[[ Records for the exercise open ]]

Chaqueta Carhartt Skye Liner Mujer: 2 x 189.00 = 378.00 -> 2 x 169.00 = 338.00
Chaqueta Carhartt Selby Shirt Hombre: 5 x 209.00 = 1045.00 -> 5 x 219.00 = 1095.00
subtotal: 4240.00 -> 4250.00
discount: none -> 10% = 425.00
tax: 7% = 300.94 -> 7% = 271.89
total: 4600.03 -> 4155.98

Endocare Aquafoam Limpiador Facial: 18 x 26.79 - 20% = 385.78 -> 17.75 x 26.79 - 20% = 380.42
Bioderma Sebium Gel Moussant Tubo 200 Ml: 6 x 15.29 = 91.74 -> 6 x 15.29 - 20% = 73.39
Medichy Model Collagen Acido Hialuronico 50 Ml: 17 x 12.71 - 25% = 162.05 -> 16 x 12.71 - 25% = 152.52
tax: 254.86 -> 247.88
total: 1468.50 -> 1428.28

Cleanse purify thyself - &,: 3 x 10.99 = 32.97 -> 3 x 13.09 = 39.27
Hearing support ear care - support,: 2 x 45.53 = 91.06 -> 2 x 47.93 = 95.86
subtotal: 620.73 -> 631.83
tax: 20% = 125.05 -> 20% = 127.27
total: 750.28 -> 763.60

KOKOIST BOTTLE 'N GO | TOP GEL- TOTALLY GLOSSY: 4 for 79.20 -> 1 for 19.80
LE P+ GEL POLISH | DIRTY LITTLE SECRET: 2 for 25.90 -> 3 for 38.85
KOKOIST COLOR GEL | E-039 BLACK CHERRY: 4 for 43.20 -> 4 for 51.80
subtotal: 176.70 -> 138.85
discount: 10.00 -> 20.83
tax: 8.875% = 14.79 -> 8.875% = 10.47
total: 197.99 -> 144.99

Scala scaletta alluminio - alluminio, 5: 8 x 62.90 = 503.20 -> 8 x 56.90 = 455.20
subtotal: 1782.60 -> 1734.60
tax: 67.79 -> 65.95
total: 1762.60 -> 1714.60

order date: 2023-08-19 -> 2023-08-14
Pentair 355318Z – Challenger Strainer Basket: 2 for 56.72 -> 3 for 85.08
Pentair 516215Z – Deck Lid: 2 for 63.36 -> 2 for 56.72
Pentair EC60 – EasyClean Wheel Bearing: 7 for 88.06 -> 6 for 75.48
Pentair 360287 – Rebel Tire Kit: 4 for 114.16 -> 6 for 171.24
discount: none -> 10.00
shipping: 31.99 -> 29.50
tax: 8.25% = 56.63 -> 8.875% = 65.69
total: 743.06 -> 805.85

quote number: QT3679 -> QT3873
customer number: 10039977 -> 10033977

[[ Records for the exercise closed ]]

* **Task**: Once more, write out the records exactly as they are.

* **Worked solution**:
Chaqueta Carhartt Skye Liner Mujer: 2 x 189.00 = 378.00 -> 2 x 169.00 = 338.00
Chaqueta Carhartt Selby Shirt Hombre: 5 x 209.00 = 1045.00 -> 5 x 219.00 = 1095.00
subtotal: 4240.00 -> 4250.00
discount: none -> 10% = 425.00
tax: 7% = 300.94 -> 7% = 271.89
total: 4600.03 -> 4155.98

Endocare Aquafoam Limpiador Facial: 18 x 26.79 - 20% = 385.78 -> 17.75 x 26.79 - 20% = 380.42
Bioderma Sebium Gel Moussant Tubo 200 Ml: 6 x 15.29 = 91.74 -> 6 x 15.29 - 20% = 73.39
Medichy Model Collagen Acido Hialuronico 50 Ml: 17 x 12.71 - 25% = 162.05 -> 16 x 12.71 - 25% = 152.52
tax: 254.86 -> 247.88
total: 1468.50 -> 1428.28

Cleanse purify thyself - &,: 3 x 10.99 = 32.97 -> 3 x 13.09 = 39.27
Hearing support ear care - support,: 2 x 45.53 = 91.06 -> 2 x 47.93 = 95.86
subtotal: 620.73 -> 631.83
tax: 20% = 125.05 -> 20% = 127.27
total: 750.28 -> 763.60

KOKOIST BOTTLE 'N GO | TOP GEL- TOTALLY GLOSSY: 4 for 79.20 -> 1 for 19.80
LE P+ GEL POLISH | DIRTY LITTLE SECRET: 2 for 25.90 -> 3 for 38.85
KOKOIST COLOR GEL | E-039 BLACK CHERRY: 4 for 43.20 -> 4 for 51.80
subtotal: 176.70 -> 138.85
discount: 10.00 -> 20.83
tax: 8.875% = 14.79 -> 8.875% = 10.47
total: 197.99 -> 144.99

Scala scaletta alluminio - alluminio, 5: 8 x 62.90 = 503.20 -> 8 x 56.90 = 455.20
subtotal: 1782.60 -> 1734.60
tax: 67.79 -> 65.95
total: 1762.60 -> 1714.60

order date: 2023-08-19 -> 2023-08-14
Pentair 355318Z – Challenger Strainer Basket: 2 for 56.72 -> 3 for 85.08
Pentair 516215Z – Deck Lid: 2 for 63.36 -> 2 for 56.72
Pentair EC60 – EasyClean Wheel Bearing: 7 for 88.06 -> 6 for 75.48
Pentair 360287 – Rebel Tire Kit: 4 for 114.16 -> 6 for 171.24
discount: none -> 10.00
shipping: 31.99 -> 29.50
tax: 8.25% = 56.63 -> 8.875% = 65.69
total: 743.06 -> 805.85

quote number: QT3679 -> QT3873
customer number: 10039977 -> 10033977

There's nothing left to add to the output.